What Happens If You Overbake Meringue?

Fluffy, melt-in-your-mouth meringue is the key to finishing a perfect lemon meringue pie or key lime pie, as well as inventive variations like a lemon verbena and raspberry meringue pie or a coconut-lemongrass lemon meringue pie. Egg whites whipped with sugar, and sometimes cream of tartar, are frothed into a voluminous topping that is lightly crisped on the outside, yet gooey and marshmallow-like on the inside.

But all bakers know that a meringue can be notoriously finicky. It requires time and attention to beat the egg whites at the right speed, for the right amount of time, and while using eggs that are the correct temperature blended with the correct ratio of sugar. Even once you have achieved those glossy stiff peaks, the battle isn't over. A meringue topping on a pie must be baked at a low heat for typically less than 15 minutes, until it turns a golden brown. But tragedy can strike if you don't hear the oven timer go off and your meringue gets trapped in the heat for longer than the recipe called for.

Call to mind the last disappointing slice of lemon meringue pie you ate. It's possible that overbaking the meringue is the root of what happened to thwart your tastebuds.

Overbaking wrecks the texture of a meringue

Overbaking meringue will result in a phenomenon known as weeping, in which the egg whites contract, releasing moisture that collects between the meringue and the pie filling beneath it. Another sign of a weeping meringue is when droplets of brown liquid collect on the surface of your meringue. If you've ever eaten a slice of meringue pie that was inexplicably moist, this is probably what happened.

When baking a meringue, which is made from egg whites, it can be a struggle to bring the egg whites to a safe temperature for consumption (160 degrees Fahrenheit, per LiveStrong); If you want to be extra safe, you can use pasteurized dried egg whites instead of fresh.

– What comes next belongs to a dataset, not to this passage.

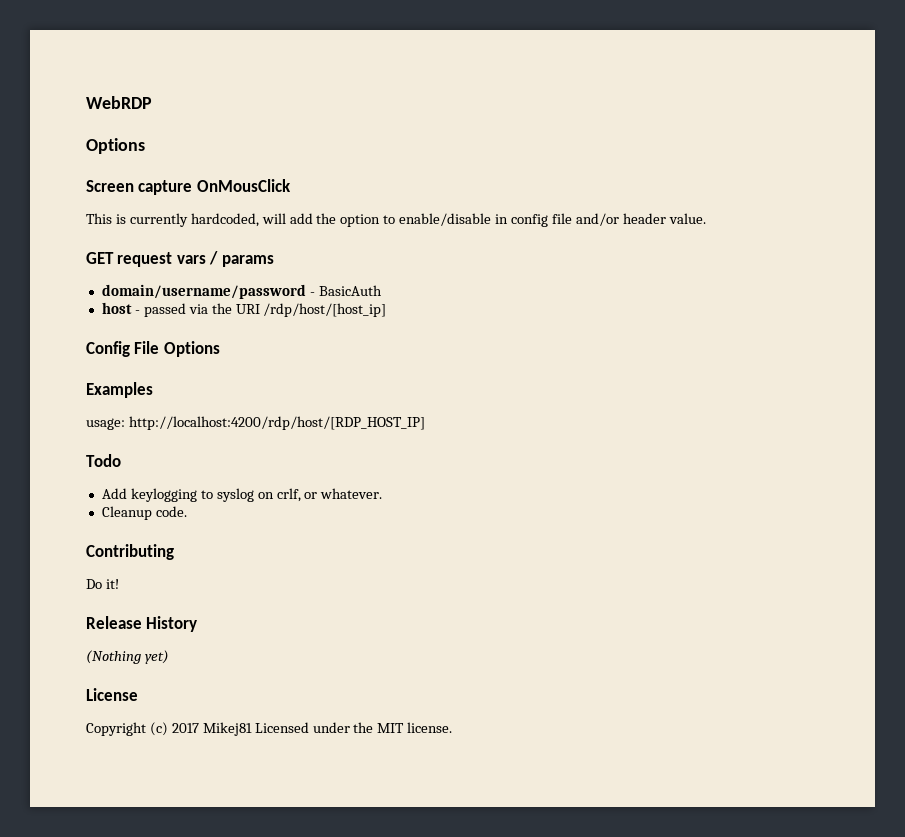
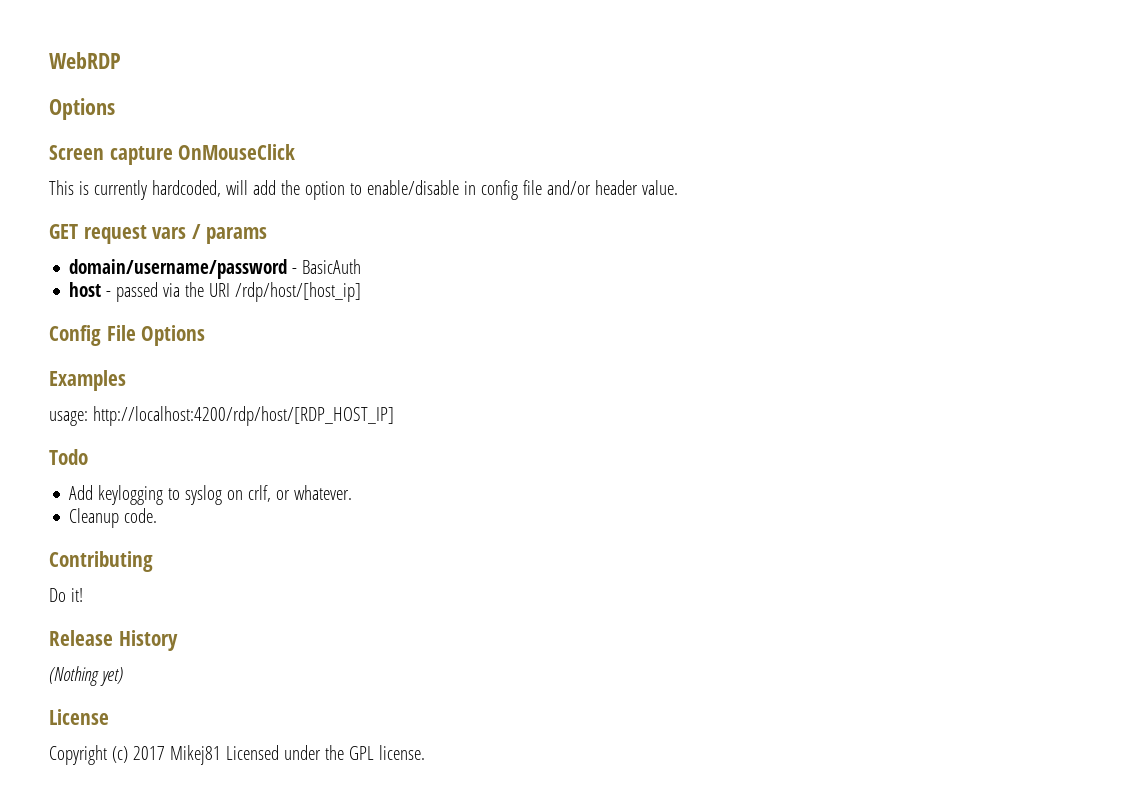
[196,179,291,192] OnMousClick -> [178,144,296,160] OnMouseClick
[377,723,405,733] MIT -> [348,746,374,760] GPL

And if you want to prevent your meringue from weeping, the first thing you can do is make sure that you don't leave it in the oven for too long. You also want to apply the meringue on top of the pie filling while the pie is still warm so it will start cooking and seal itself to the filling. Make sure that you spread the meringue all the way to the edges of the crust, as gaps will allow room for leakage.

Cooking on low humidity days is also crucial to creating a stable meringue, since moisture in the air can be absorbed by the meringue. Use a stabilizer like cornstarch or cream of tartar to keep your meringue peaks stiff and pristine. Once baked, cover and chill your pie immediately to let it set.